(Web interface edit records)
---*---
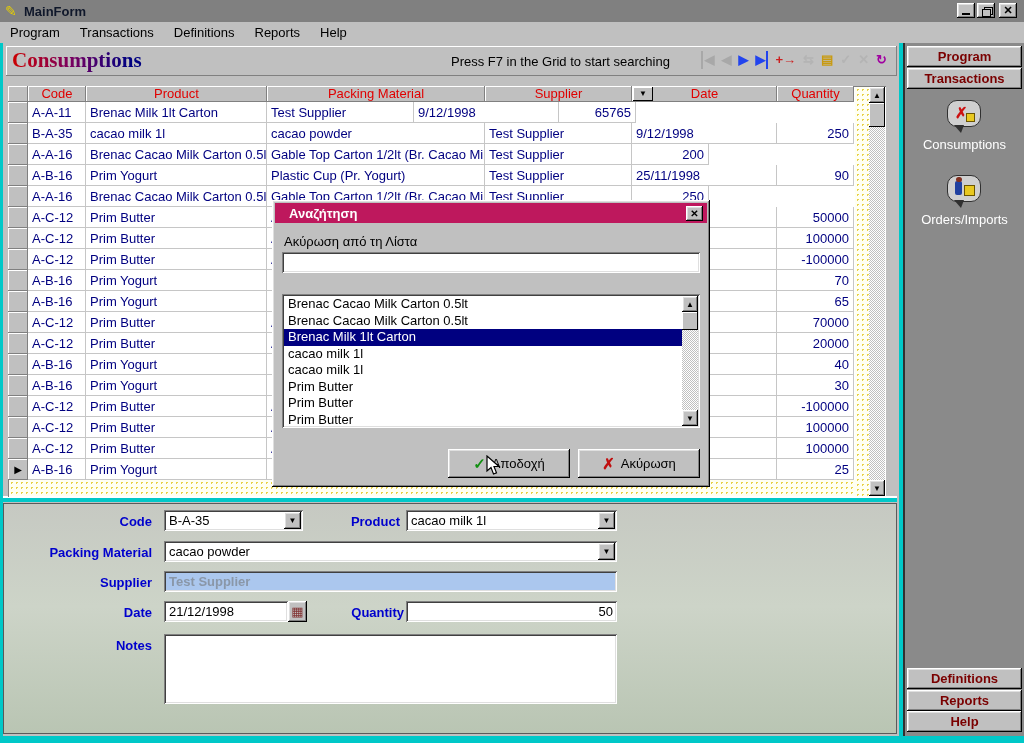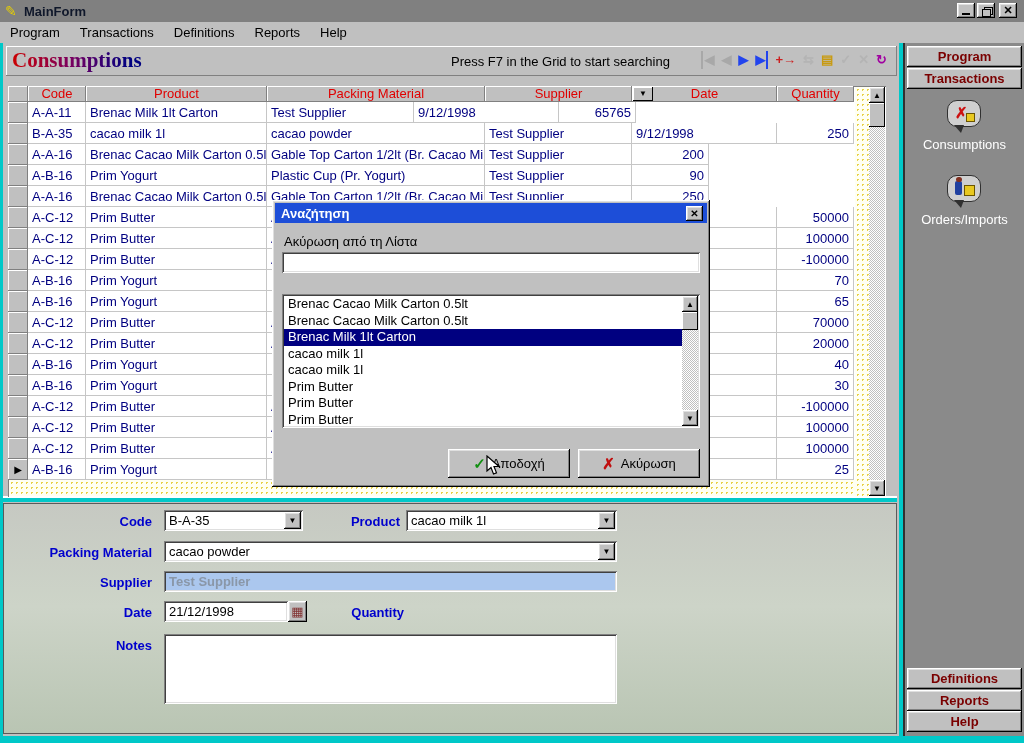--- a/index.html
+++ b/index.html
@@ -57,22 +57,22 @@
   .dither { background-color:#c0c0c0;
     background-image: linear-gradient(45deg,#fff 25%,transparent 25%,transparent 75%,#fff 75%),
                       linear-gradient(45deg,#fff 25%,transparent 25%,transparent 75%,#fff 75%);
     background-size:2px 2px; background-position:0 0,1px 1px; }
   .sb-btn { background:#c0c0c0; box-shadow: inset -1px -1px 0 #000, inset 1px 1px 0 #fff, inset -2px -2px 0 #808080, inset 2px 2px 0 #dfdfdf;
             display:flex; align-items:center; justify-content:center; font-size:8px; color:#000; }
   
   .teal { background:#00c8c8; }
   
   #dialog { left:272px; top:200px; width:438px; height:287px; }
-  #dlg-title { left:3px; top:3px; width:432px; height:20px; background:#1d4ed8; color:#fff; font-weight:bold;
-               display:flex; align-items:center; padding-left:6px; }
+  #dlg-title { left:3px; top:3px; width:432px; height:20px; background:#be185d; color:#fff; font-weight:bold;
+               display:flex; align-items:center; padding-left:14px; }
   #dlg-close { right:7px; top:6px; width:17px; height:15px; font-size:10px; }
   #dlg-label { left:12px; top:34px; color:#000; }
   #dlg-input { left:10px; top:52px; width:418px; height:21px; }
   #dlg-list  { left:10px; top:94px; width:418px; height:134px; }
   .lst-item { height:16.5px; line-height:16px; padding-left:4px; color:#000; white-space:nowrap; overflow:hidden; width:398px;}
   .lst-item.sel { background:#000080; color:#fff; }
   .dlg-btn { width:122px; height:29px; display:flex; align-items:center; justify-content:center; gap:6px; color:#000; }
   
   #form-panel { left:3px; top:503px; width:894px; height:231px; border:1px solid #5a5a5a;
      background:linear-gradient(180deg,#c6c9c2 0%, #cdd4c8 45%, #b9c5b3 100%); }
@@ -178,20 +178,21 @@
           <div class="dcell" style="width: 218px;">Gable Top Carton 1/2lt (Br. Cacao Milk)</div>
           <div class="dcell" style="width: 147px;">Test Supplier</div>
           <div class="dcell num" style="width: 77px;">200</div>
         </div>
         <div class="grid-row">
           <div class="selcell" style="width: 20px;"></div>
           <div class="dcell" style="width: 58px;">A-B-16</div>
           <div class="dcell" style="width: 181px;">Prim Yogurt</div>
           <div class="dcell" style="width: 218px;">Plastic Cup (Pr. Yogurt)</div>
           <div class="dcell" style="width: 147px;">Test Supplier</div>
+          <div class="dcell" style="width: 145px;">25/11/1998</div>
           <div class="dcell num" style="width: 77px;">90</div>
         </div>
         <div class="grid-row">
           <div class="selcell" style="width: 20px;"></div>
           <div class="dcell" style="width: 58px;">A-A-16</div>
           <div class="dcell" style="width: 181px;">Brenac Cacao Milk Carton 0.5lt</div>
           <div class="dcell" style="width: 218px;">Gable Top Carton 1/2lt (Br. Cacao Milk)</div>
           <div class="dcell" style="width: 147px;">Test Supplier</div>
           <div class="dcell num" style="width: 77px;">250</div>
         </div>
@@ -351,20 +352,23 @@
     </div>
 
     <span class="flabel" style="left:0; top:101px; width:148px;">Date</span>
     <div class="field" style="left:160px; top:97px; width:124px; height:21px;">
       <span>21/12/1998</span>
     </div>
     <div class="abs raised" style="left:284px; top:97px; width:19px; height:21px; display:flex; align-items:center; justify-content:center;">
       <span style="color:#803030; font-size:13px;">▦</span>
     </div>
     <span class="flabel" style="left:330px; top:101px; width:70px;">Quantity</span>
+    <div class="field num" style="left:402px; top:97px; width:211px; height:21px; text-align:right;">
+      <span>50</span>
+    </div>
 
     <span class="flabel" style="left:0; top:134px; width:148px;">Notes</span>
     <div class="field" style="left:160px; top:130px; width:453px; height:70px;">
       <span></span>
     </div>
   </div>
 
   <div id="sidebar" class="abs">
     <div class="side-btn raised" style="top:3px;">
         <span>Program</span>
---*---
_What you are asked to do:_
If a line of the entries contains "Yogurt", it counts; say how many such lines there are and give only the number.

_Response to this exercise:_
2